_Material to process_
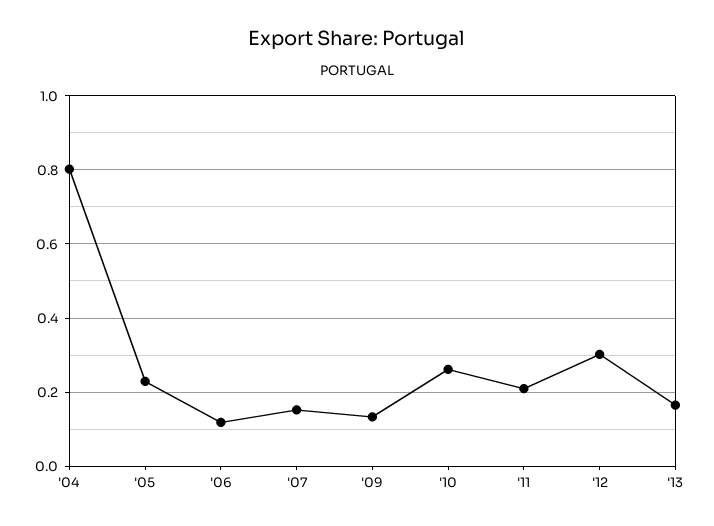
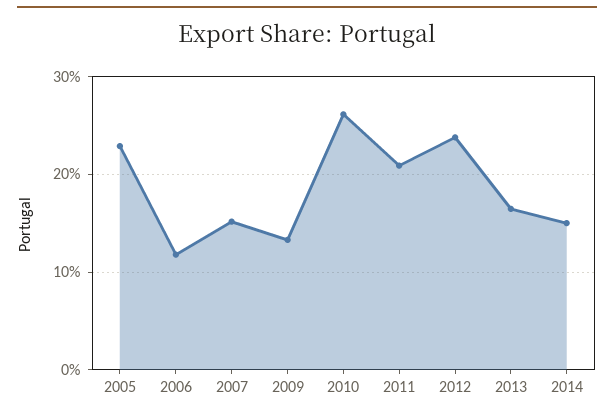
'04: 0.8 -> none
'12: 0.3 -> 0.24
2014: none -> 0.15

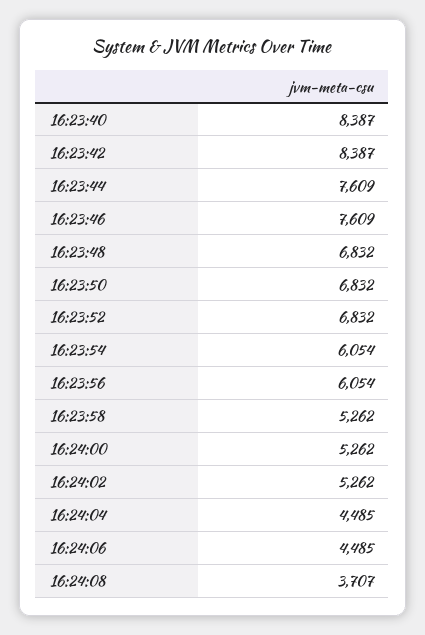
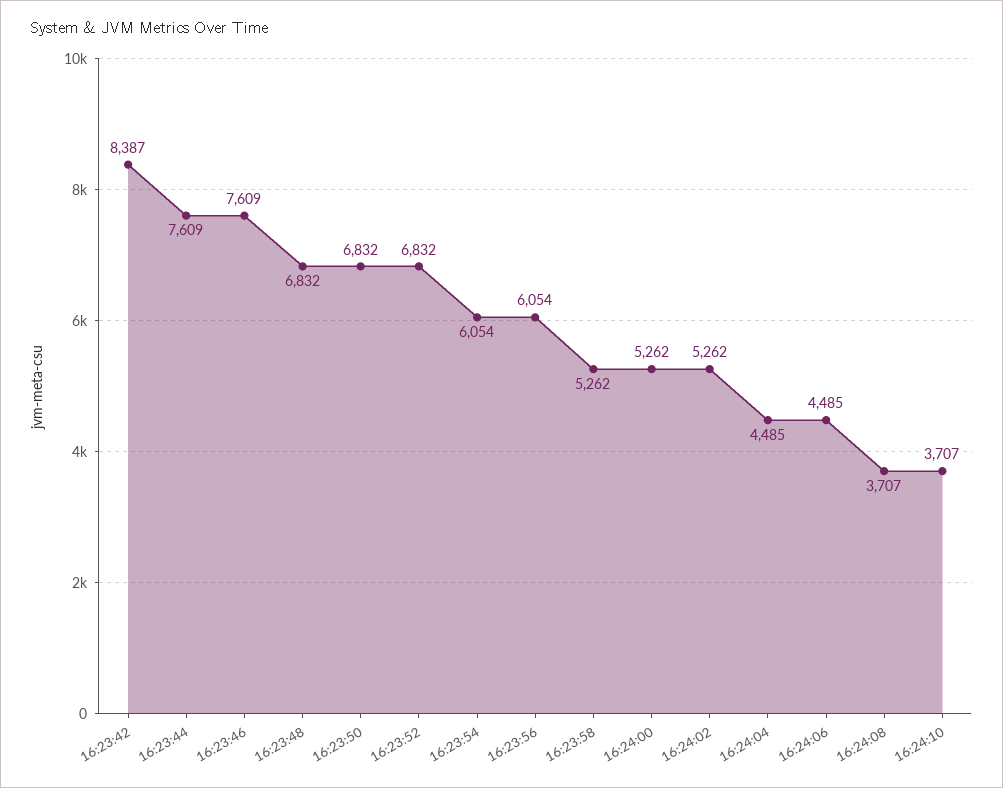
16:23:40: 8387 -> none
16:24:10: none -> 3707

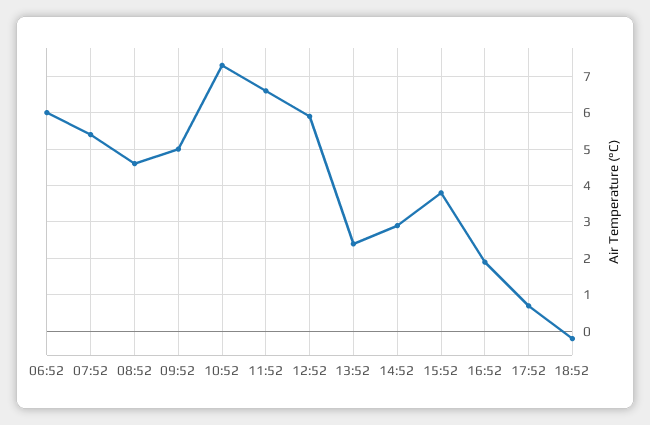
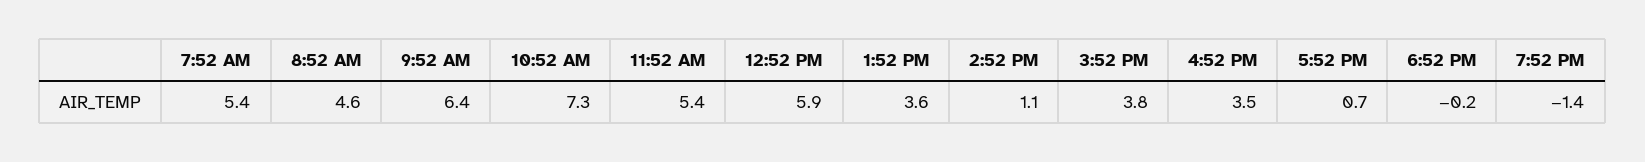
06:52: 6 -> none
09:52: 5 -> 6.4
11:52: 6.5 -> 5.4
13:52: 2.5 -> 3.6
14:52: 3 -> 1.1
16:52: 2 -> 3.5
7:52 PM: none -> -1.4

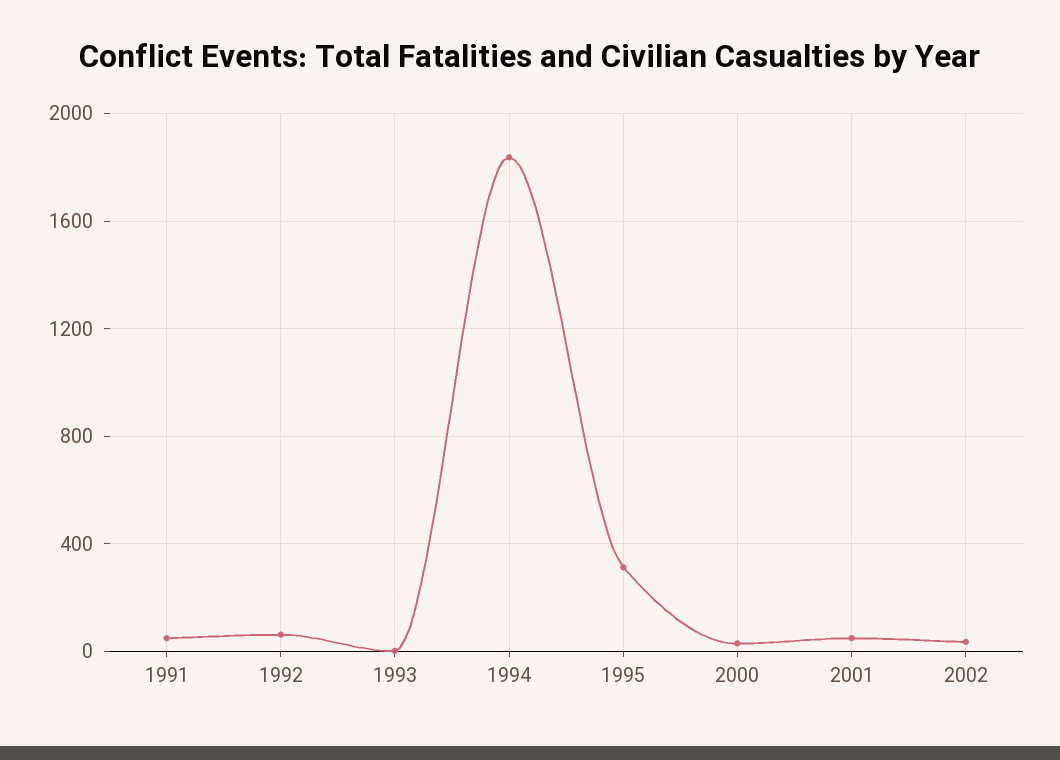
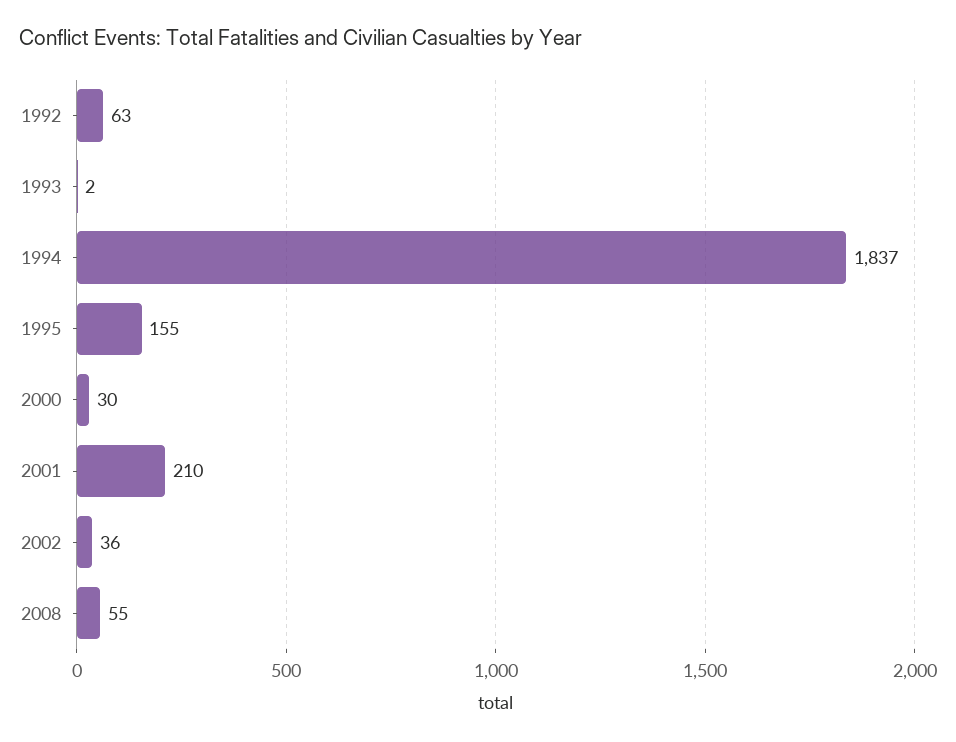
1991: 50 -> none
1995: 300 -> 155
2001: 50 -> 210
2008: none -> 55

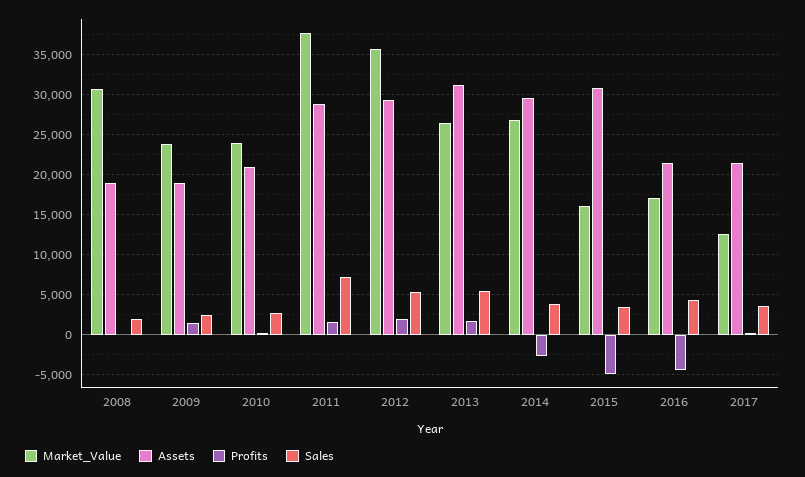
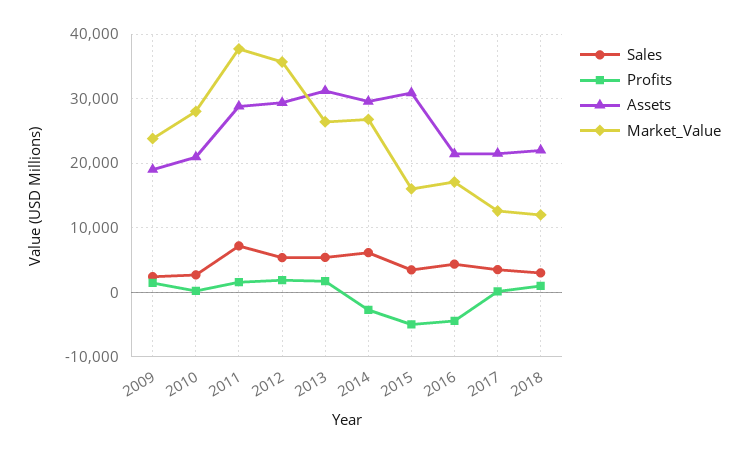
Market_Value, 2008: 31000 -> none
Assets, 2008: 19000 -> none
Profits, 2008: 0 -> none
Sales, 2008: 2000 -> none
Market_Value, 2010: 24000 -> 28000
Sales, 2014: 4000 -> 6000
Sales, 2018: none -> 3000
Profits, 2018: none -> 1000
Assets, 2018: none -> 22000
Market_Value, 2018: none -> 12000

_Instructions to follow_
From the entries above, extract each line containing "Assets".

_Result of the exercise_
Assets, 2008: 19000 -> none
Assets, 2018: none -> 22000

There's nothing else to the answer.